- Ford is limiting or stopping production at multiple manufacturing facilities through July as a result of the global shortage of semiconductors, a spokesperson for the automaker confirmed.
- The Chicago Assembly Plant is the first facility to be affected with four weeks of downtime that begin this week. In total, production at eight plants is affected.
- Ford expects to lose 1.1 million units of production in 2021 as a result of the semiconductor shortages, according to its latest earnings release. "We now expect to lose about 50% of our planned Q2 production, an increase from the 17% loss in Q1," Ford CEO Jim Farley said on the automaker's most recent earnings call in April.
Automakers have been dealing with the shortage of semiconductors for the entirety of 2021 and parts of 2020. The components are vital for multiple parts in modern-day vehicles, but demand from other sectors, such as electronics, and supply-side issues have led to sweeping shortages.
The supply shortages are partially related to issues at multiple global factories that produce semiconductors. In March, a fire at a Renesas Electronics factory limited its output for months. And other chip makers' operations were hamstrung by a winter storm that hit Texas in February.
There are signs the market is improving on the supply side, though.
"The fabs that were impacted by the storm in Texas and the fire in Japan are back to their pre-crisis output levels," IHS Markit wrote in a research note last week.
Ford locations impacted by semiconductor shortage
|Chicago Assembly Plant||Production is down||Weeks of July 5, 12, 19 and 26. Will run two shifts the week of Aug. 2|
|Dearborn Truck Plant||Will run two crews||Weeks of July 12, 19 and 26|
|Flat Rock Assembly Plant||Production is down||Weeks of July 12 and 19|
|Hermosillo Assembly Plant||Will run one of two shifts||Weeks of July 12 and 19|
|Kansas City Assembly Plant: F-150 line||Production is down||Weeks of July 12 and 19|
|Kansas City Assembly Plant: Transit line||Production is down||Week of July 19|
|Kentucky Truck Plant||Production is down||Week of July 12. Will run two shifts the weeks of July 19, 26 and Aug. 2|
|Louisville Assembly Plant||Reduced schedule||Week of July 19|
|Oakville Assembly Complex||Produce Nautilus only||Weeks of July 19, 26 and Aug. 2|
The Michigan Assembly Plant will also be down the weeks of July 5 and 26, but for reasons unrelated to the semiconductor shortages. SOURCE: Ford.
But this doesn't mean supply will be able to meet demand any time soon. IHS Markit expects suppliers will be able to keep up with demand by the fourth quarter, but it might be 2022 before they're able to start working away at the backlog that's built up over time.
Executives at Infineon, a semiconductor supplier, laid out a similar timeline on a recent earnings call.
"We expect the imbalance between supply and demand to persist for a couple of quarters with a risk to extend into 2022, given the strength and diversity of demand drivers, extended lead times and generally lean inventory levels," Infineon CEO Reinhard Ploss said in May.

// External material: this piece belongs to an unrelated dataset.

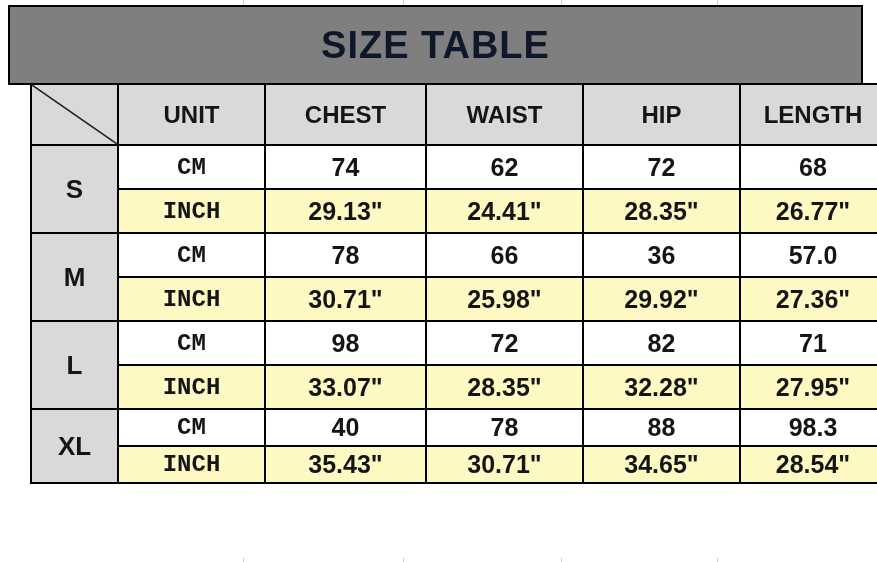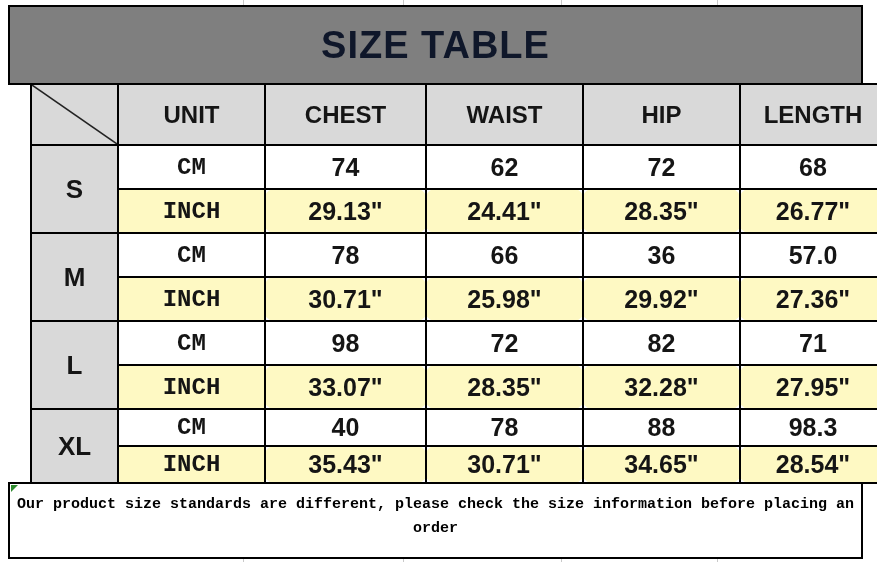"74" td.value-cell { border-radius: 9px -> none }
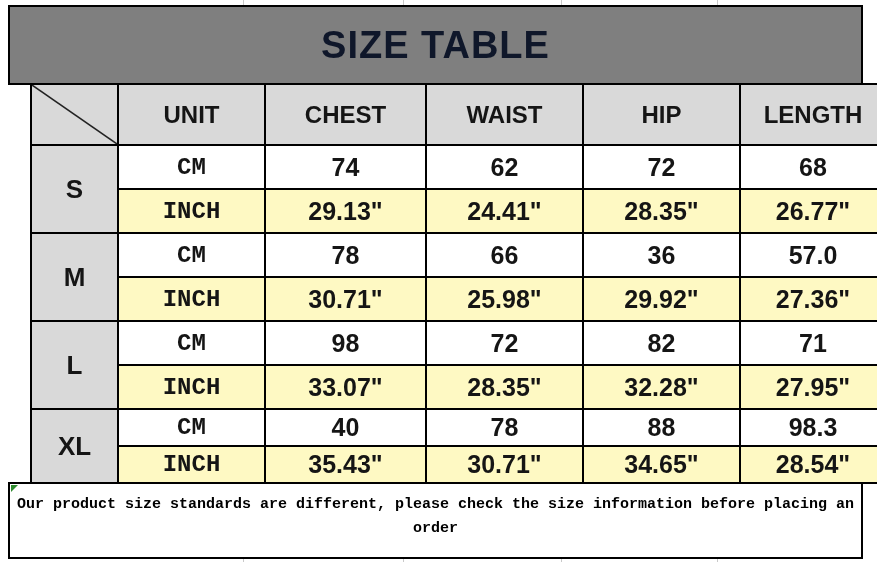"Our product size standards are" div.note-box { html: <div> <span></span> <span>Our product size standards are different, please check the size information before placing an order</span> </div> -> none }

When Farley spoke at an analyst conference last month, he said dealing with the shortages has required close communication with Ford's suppliers.
"We've talked to our whole tier system," Farley said. "We have learned a lot that we at Ford and our industry are going to have to handle our supply chain differently for these key electronic components or digital components given that they're probably going to be more than 50% or 60% of our [Bill of Material]."
One strategy Ford is using in the near term is to prioritize completion of vehicles that were assembled without certain parts because of the semiconductor shortage, while also manufacturing new vehicles.
"This is in line with our commitment to get our customers their vehicles as soon as possible and consistent with our forecasted supply," the spokesperson said Friday.
General Motors CFO Paul Jacobson pointed out last month that this was not the first semiconductor shortage automakers have faced, and it's time to start thinking about long-term solutions to ensure supply.
"Whether we work with foundries to give longer-term commitments or we look to figuring partnering with folks, we're looking at all aspects of the supply chain to really ensure that something of this magnitude as it relates to chips doesn't happen again," Jacobson said.